Segment Start: Extracted data

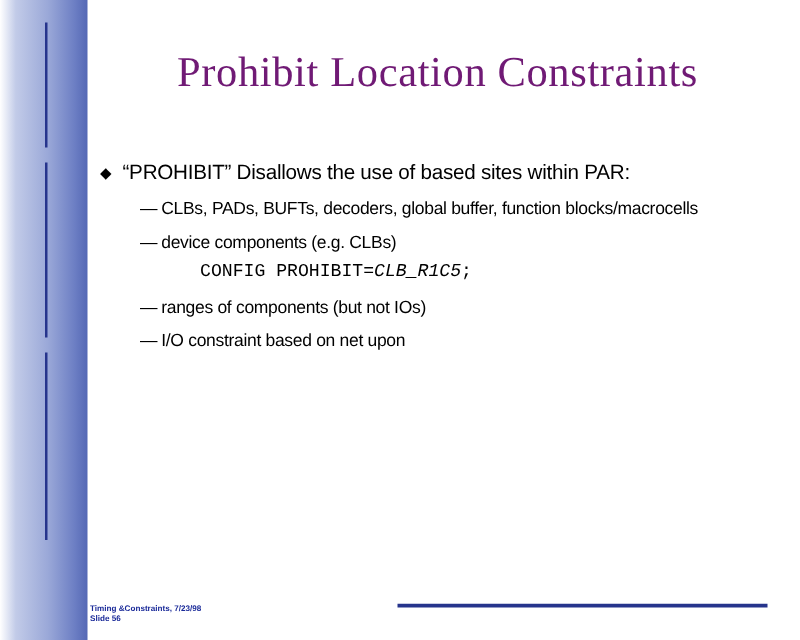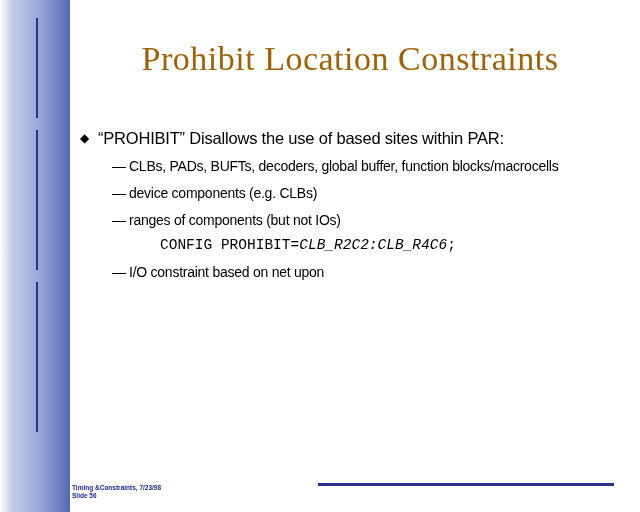--- a/index.html
+++ b/index.html
@@ -56,7 +56,7 @@
     text-align: center;
     font-family: "Liberation Serif", serif;
     font-size: 34px;
-    color: #a16207;
+    color: #701a75;
     letter-spacing: 0.5px;
   }
 

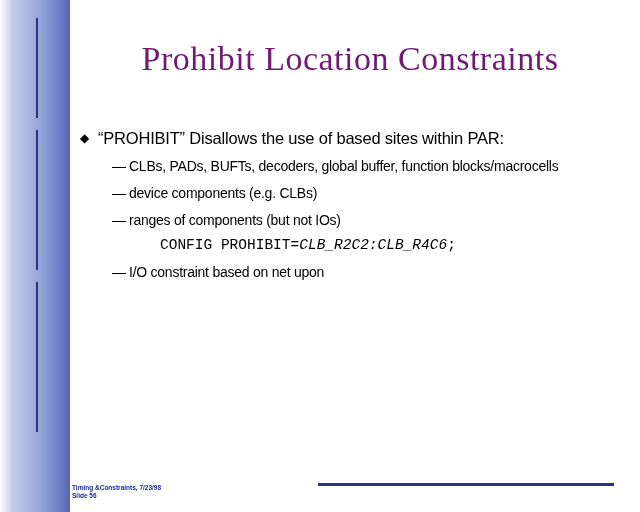--- a/index.html
+++ b/index.html
@@ -181,6 +181,7 @@
       <span class="sub-dash">—</span>
       <span class="sub-text">device components (e.g. CLBs)</span>
     </div>
+    <div class="code-row"><span>CONFIG PROHIBIT=</span><span class="ital">CLB_R1C5</span><span>;</span></div>
 
     <div class="sub-row">
       <span class="sub-dash">—</span>

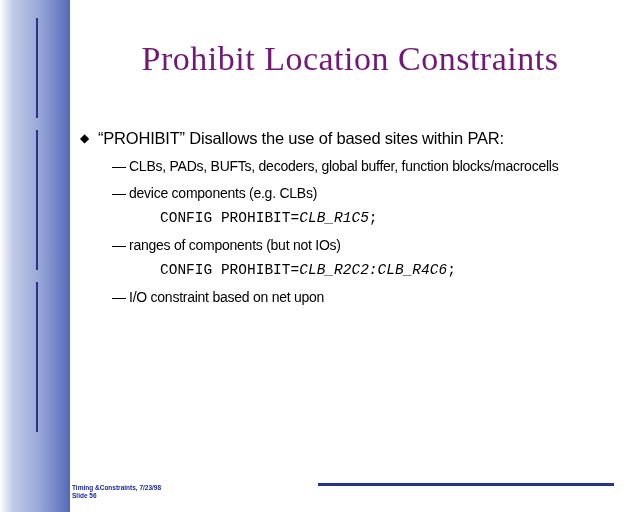--- a/index.html
+++ b/index.html
@@ -187,7 +187,6 @@
       <span class="sub-dash">—</span>
       <span class="sub-text">ranges of components (but not IOs)</span>
     </div>
-    <div class="code-row"><span>CONFIG PROHIBIT=</span><span class="ital">CLB_R2C2:CLB_R4C6</span><span>;</span></div>
 
     <div class="sub-row">
       <span class="sub-dash">—</span>

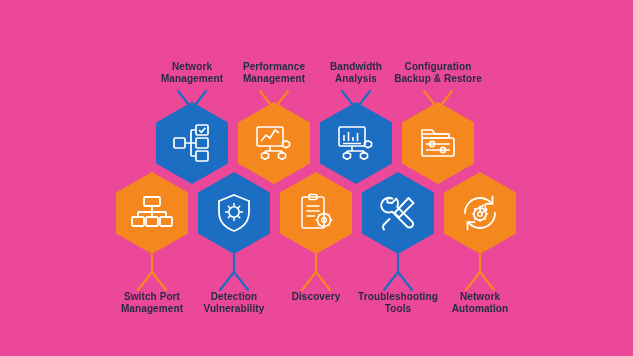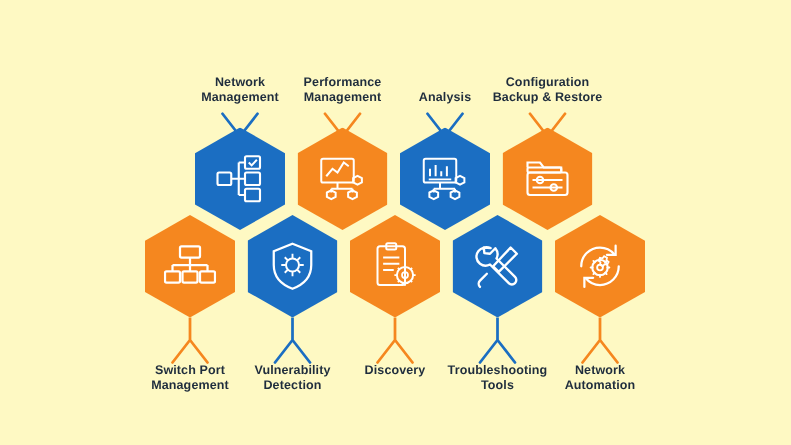--- a/index.html
+++ b/index.html
@@ -17,7 +17,7 @@
     position: relative;
     width: 633px;
     height: 356px;
-    background: #fef9c3;
+    background: #ec4899;
   }
   .node {
     position: absolute;

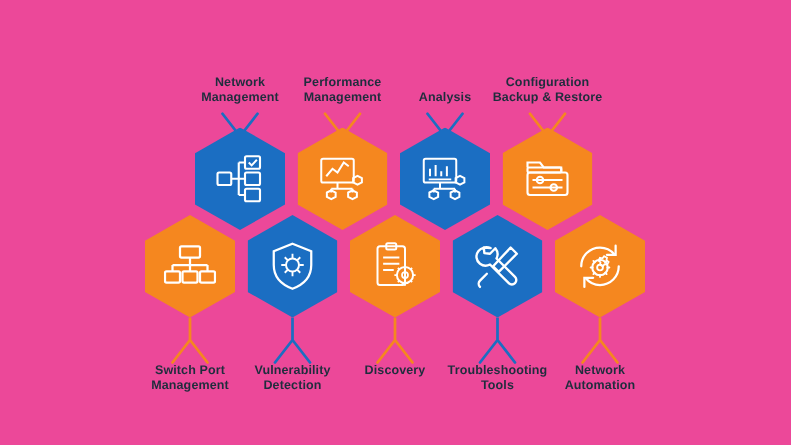--- a/index.html
+++ b/index.html
@@ -123,6 +123,7 @@
 
   <div class="node" style="left:356px; top:143px;">
     <div class="label above" style="bottom:58px;">
+      <div>Bandwidth</div>
       <div>Analysis</div>
     </div>
     <div class="stem" style="top:-56px;">

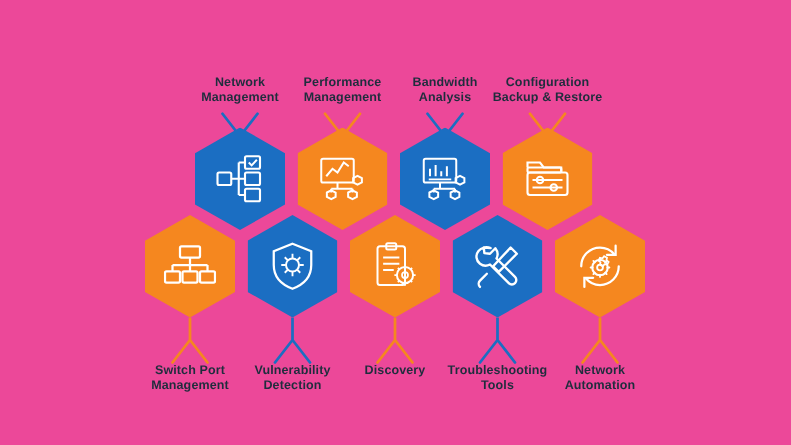--- a/index.html
+++ b/index.html
@@ -218,8 +218,8 @@
       </svg>
     </div>
     <div class="label below" style="top:78px;">
+      <div>Detection</div>
       <div>Vulnerability</div>
-      <div>Detection</div>
     </div>
   </div>
 

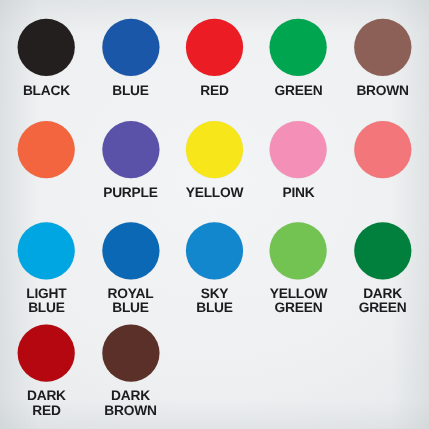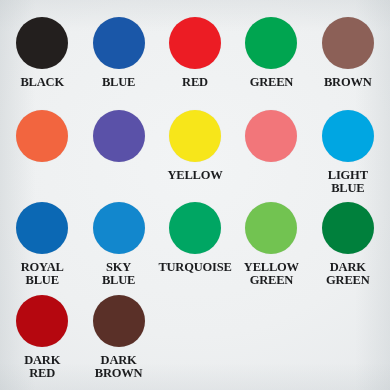--- a/index.html
+++ b/index.html
@@ -72,7 +72,7 @@
 
   .swatch-label {
     margin-top: 7px;
-    font-family: Liberation Serif, serif;
+    font-family: Liberation Sans, sans-serif;
     font-size: 12.5px;
     font-weight: 700;
     letter-spacing: -0.2px;

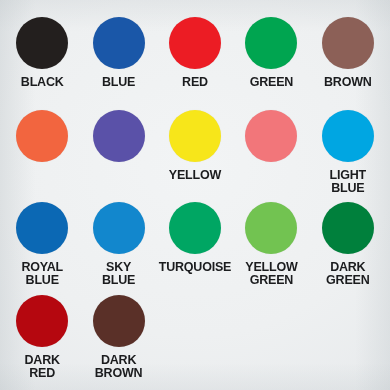--- a/index.html
+++ b/index.html
@@ -114,6 +114,7 @@
       </div>
       <div class="swatch-cell">
         <div class="swatch-dot" style="background: rgb(90, 81, 168);"></div>
+        <div class="swatch-label">PURPLE</div>
       </div>
       <div class="swatch-cell">
         <div class="swatch-dot" style="background: rgb(247, 230, 26);"></div>

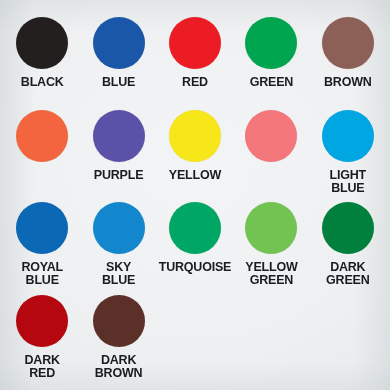--- a/index.html
+++ b/index.html
@@ -121,6 +121,10 @@
         <div class="swatch-label">YELLOW</div>
       </div>
       <div class="swatch-cell">
+        <div class="swatch-dot" style="background: rgb(244, 144, 184);"></div>
+        <div class="swatch-label">PINK</div>
+      </div>
+      <div class="swatch-cell">
         <div class="swatch-dot" style="background: rgb(242, 118, 122);"></div>
       </div>
       <div class="swatch-cell">

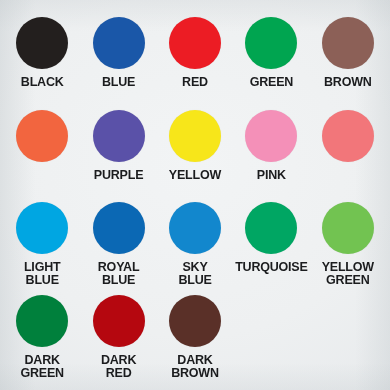--- a/index.html
+++ b/index.html
@@ -143,10 +143,6 @@
 BLUE</div>
       </div>
       <div class="swatch-cell">
-        <div class="swatch-dot" style="background: rgb(0, 166, 99);"></div>
-        <div class="swatch-label">TURQUOISE</div>
-      </div>
-      <div class="swatch-cell">
         <div class="swatch-dot" style="background: rgb(114, 195, 81);"></div>
         <div class="swatch-label">YELLOW
 GREEN</div>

Segment End: Extracted data

--- What the task asks ---
All of the entries above should be duplicated exactly, except for the pictures.

--- Task answer ---
--- a/index.html
+++ b/index.html
@@ -56,7 +56,7 @@
     text-align: center;
     font-family: "Liberation Serif", serif;
     font-size: 34px;
-    color: #a16207;
+    color: #701a75;
     letter-spacing: 0.5px;
   }
 

--- a/index.html
+++ b/index.html
@@ -181,6 +181,7 @@
       <span class="sub-dash">—</span>
       <span class="sub-text">device components (e.g. CLBs)</span>
     </div>
+    <div class="code-row"><span>CONFIG PROHIBIT=</span><span class="ital">CLB_R1C5</span><span>;</span></div>
 
     <div class="sub-row">
       <span class="sub-dash">—</span>

--- a/index.html
+++ b/index.html
@@ -187,7 +187,6 @@
       <span class="sub-dash">—</span>
       <span class="sub-text">ranges of components (but not IOs)</span>
     </div>
-    <div class="code-row"><span>CONFIG PROHIBIT=</span><span class="ital">CLB_R2C2:CLB_R4C6</span><span>;</span></div>
 
     <div class="sub-row">
       <span class="sub-dash">—</span>

--- a/index.html
+++ b/index.html
@@ -17,7 +17,7 @@
     position: relative;
     width: 633px;
     height: 356px;
-    background: #fef9c3;
+    background: #ec4899;
   }
   .node {
     position: absolute;

--- a/index.html
+++ b/index.html
@@ -123,6 +123,7 @@
 
   <div class="node" style="left:356px; top:143px;">
     <div class="label above" style="bottom:58px;">
+      <div>Bandwidth</div>
       <div>Analysis</div>
     </div>
     <div class="stem" style="top:-56px;">

--- a/index.html
+++ b/index.html
@@ -218,8 +218,8 @@
       </svg>
     </div>
     <div class="label below" style="top:78px;">
+      <div>Detection</div>
       <div>Vulnerability</div>
-      <div>Detection</div>
     </div>
   </div>
 

--- a/index.html
+++ b/index.html
@@ -72,7 +72,7 @@
 
   .swatch-label {
     margin-top: 7px;
-    font-family: Liberation Serif, serif;
+    font-family: Liberation Sans, sans-serif;
     font-size: 12.5px;
     font-weight: 700;
     letter-spacing: -0.2px;

--- a/index.html
+++ b/index.html
@@ -114,6 +114,7 @@
       </div>
       <div class="swatch-cell">
         <div class="swatch-dot" style="background: rgb(90, 81, 168);"></div>
+        <div class="swatch-label">PURPLE</div>
       </div>
       <div class="swatch-cell">
         <div class="swatch-dot" style="background: rgb(247, 230, 26);"></div>

--- a/index.html
+++ b/index.html
@@ -121,6 +121,10 @@
         <div class="swatch-label">YELLOW</div>
       </div>
       <div class="swatch-cell">
+        <div class="swatch-dot" style="background: rgb(244, 144, 184);"></div>
+        <div class="swatch-label">PINK</div>
+      </div>
+      <div class="swatch-cell">
         <div class="swatch-dot" style="background: rgb(242, 118, 122);"></div>
       </div>
       <div class="swatch-cell">

--- a/index.html
+++ b/index.html
@@ -143,10 +143,6 @@
 BLUE</div>
       </div>
       <div class="swatch-cell">
-        <div class="swatch-dot" style="background: rgb(0, 166, 99);"></div>
-        <div class="swatch-label">TURQUOISE</div>
-      </div>
-      <div class="swatch-cell">
         <div class="swatch-dot" style="background: rgb(114, 195, 81);"></div>
         <div class="swatch-label">YELLOW
 GREEN</div>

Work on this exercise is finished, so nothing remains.